II. L’âme du narcissisme
Le narcissisme est tenu pour son fait unique de repli, de retrait libidinal sur le moi. Or il s’agit d’une notion pleine d’ubiquité. Déjà en 1976 Guy Rosolato[8] donnait « cinq courants à la base de sa structure : le retrait libidinal, l’idéalisation, le dédoublement, la double entrave et l’oscillation métaphoro-métonymique, en sachant que chacun étaie les autres… ». Fierens ne renierait pas ces « courants », tout du moins le retrait libidinal, l’idéalisation, et cette bipolarité tenace chez Freud, celle des pulsions, d’un narcissisme primaire et un autre secondaire, un caché et un qui se montre, de même que ces mouvements d’aller et retour. Rosolato précise « (1) Narcisse repousse Echo, ou Ameinias ; (2) il découvre son reflet dans une source ou, selon Pausanias, il reconnaît en lui sa sœur jumelle morte ; (3) cette image de lui-même idéalisée le fascine ; (4) il reste entravé dans sa stérilité, son impuissance, entre la vie et la mort ; (5) et quant il s’éteint une métamorphose s’accomplit, une plante qui porte son nom apparaît, l’oscillation se déporte métaphoriquement sur le souvenir ainsi perpétué par la création d’une fleur qui évoque la beauté corporelle défunte. » Il est intéressant de relire Rosolato en parallèle avec Fierens, par exemple lorsque le premier écrit « L’oscillation est le narcissisme même par le projet de faire coïncider, de dominer dans une même série les oppositions » alors que Fierens ne cesse de rappeler le mouvement d’aller et retour et la non fixité de définitions simples (im)possibles…
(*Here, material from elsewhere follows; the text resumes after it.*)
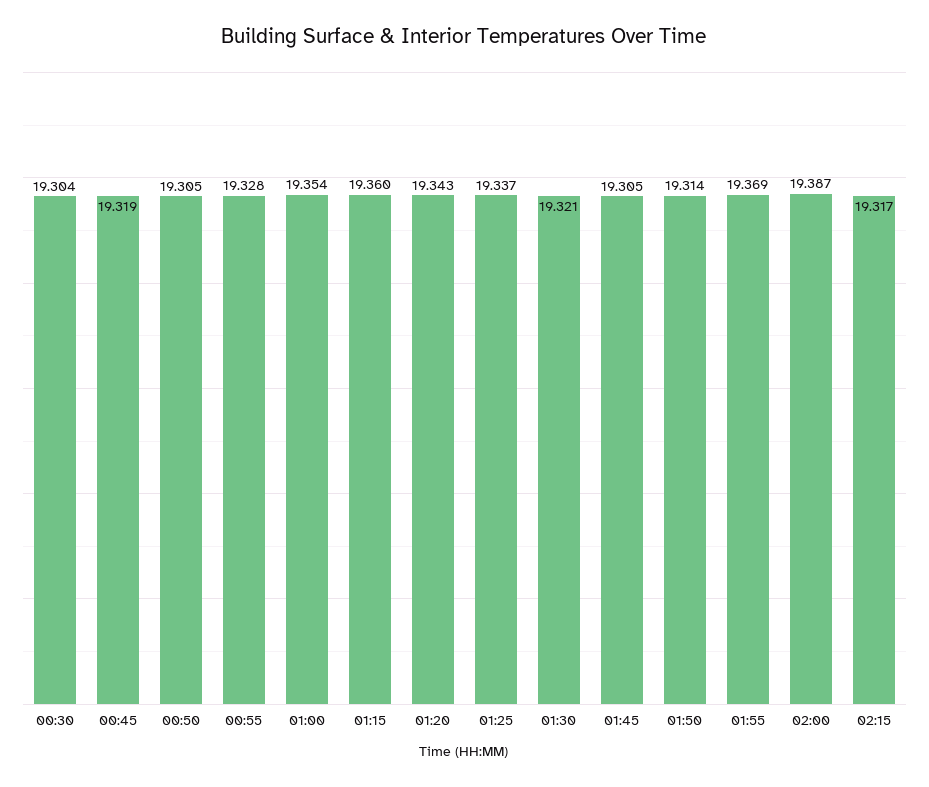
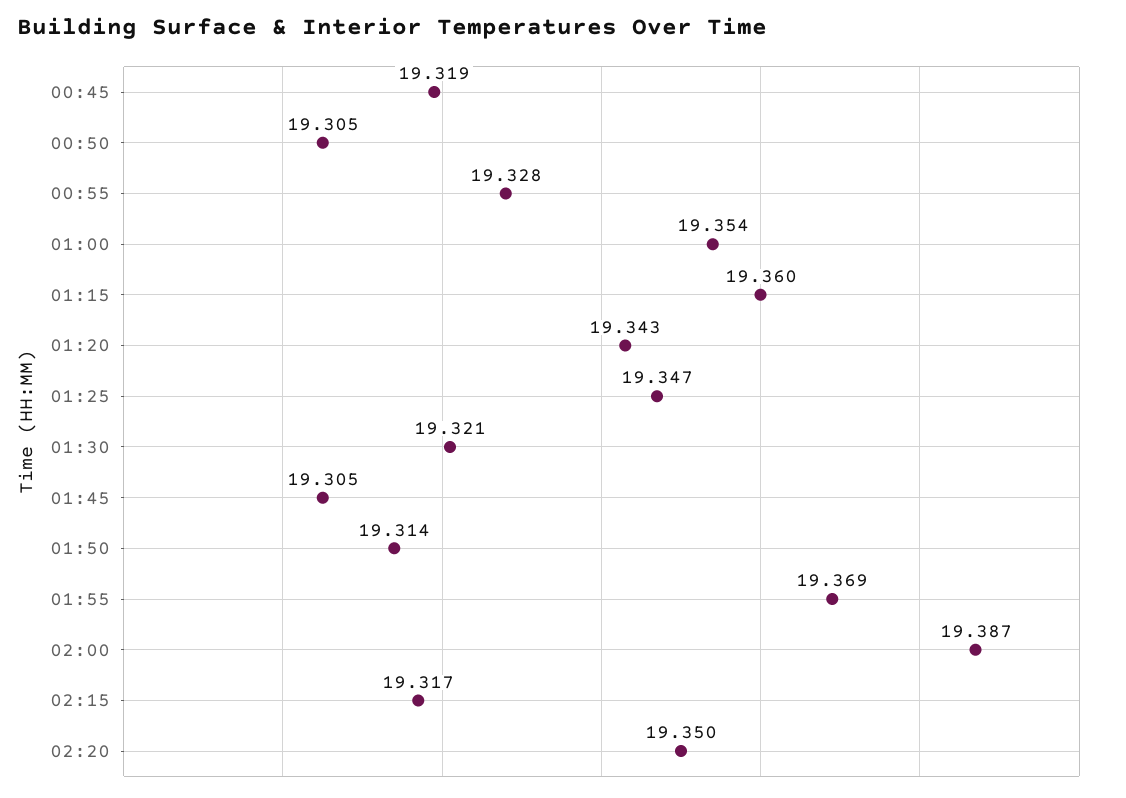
00:30: 19.304 -> none
01:25: 19.337 -> 19.347
02:20: none -> 19.35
Dans le mythe même comme le rappelle Pierre Hadot[9] « les différents témoignages tardifs de la fable de Narcisse » (Ovide ; Conon ; Pausanias ; Philostrate) « ne permettent guère de reconstituer le mythe dans sa forme originelle ». Pierre Hadot après avoir « dégagé les éléments les plus signifiants de la fable » déploie « assez longuement l’exposé de l’interprétation philosophique que Plotin nous donne de ce mythe, parce qu’elle touche plus directement aux problèmes du narcissisme. » Pour Pierre Hadot l’erreur de Narcisse est de « croire que l’image de lui-même qu’il voit dans les eaux est un être réel et à vouloir posséder ce qui n’est qu’une ombre ». L’interprétation de Plotin n’est pas une reprise de la doctrine platonicienne, selon laquelle la réalité visible n’est que reflet du monde des Idées. Ce que la théorie de Freud pourrait aussi laisser penser, en ses aller retour entre la relation anaclitique, aux objets, et la relation au Moi, mais aller retour ici pris, chez Freud, dans une dynamique oscillatoire. Ou encore le narcissisme secondaire, apparent, s’appuie sur le primaire, caché, bien que Freud n’élabore pas une symétrie, loin de là, entre les deux. L’interprétation de Plotin semble détenir selon Pierre Hadot « une dimension psychologique beaucoup plus profonde. Si Narcisse tient pour une réalité substantielle ce qui n’est qu’un reflet, c’est qu’il ignore la relation entre ce reflet et lui-même. Il ne comprend pas qu’il est lui-même la cause de cette ombre ». Il ignore. Il est dans cette méconnaissance. De même pour ce que Pierre Hadot appelle l’âme « narcissique » (ce qui de nouveau ne serait pas pour déplaire à Christian Fierens), « elle ignore que son corps n’est qu’un reflet de son âme, parce qu’elle ignore ou a oublié le processus de la genèse du monde sensible ». Le texte de Pierre Hadot comme toujours est complexe, et « complet », précis, non « conventionnel » mais au plus près des contextes et de l’Histoire.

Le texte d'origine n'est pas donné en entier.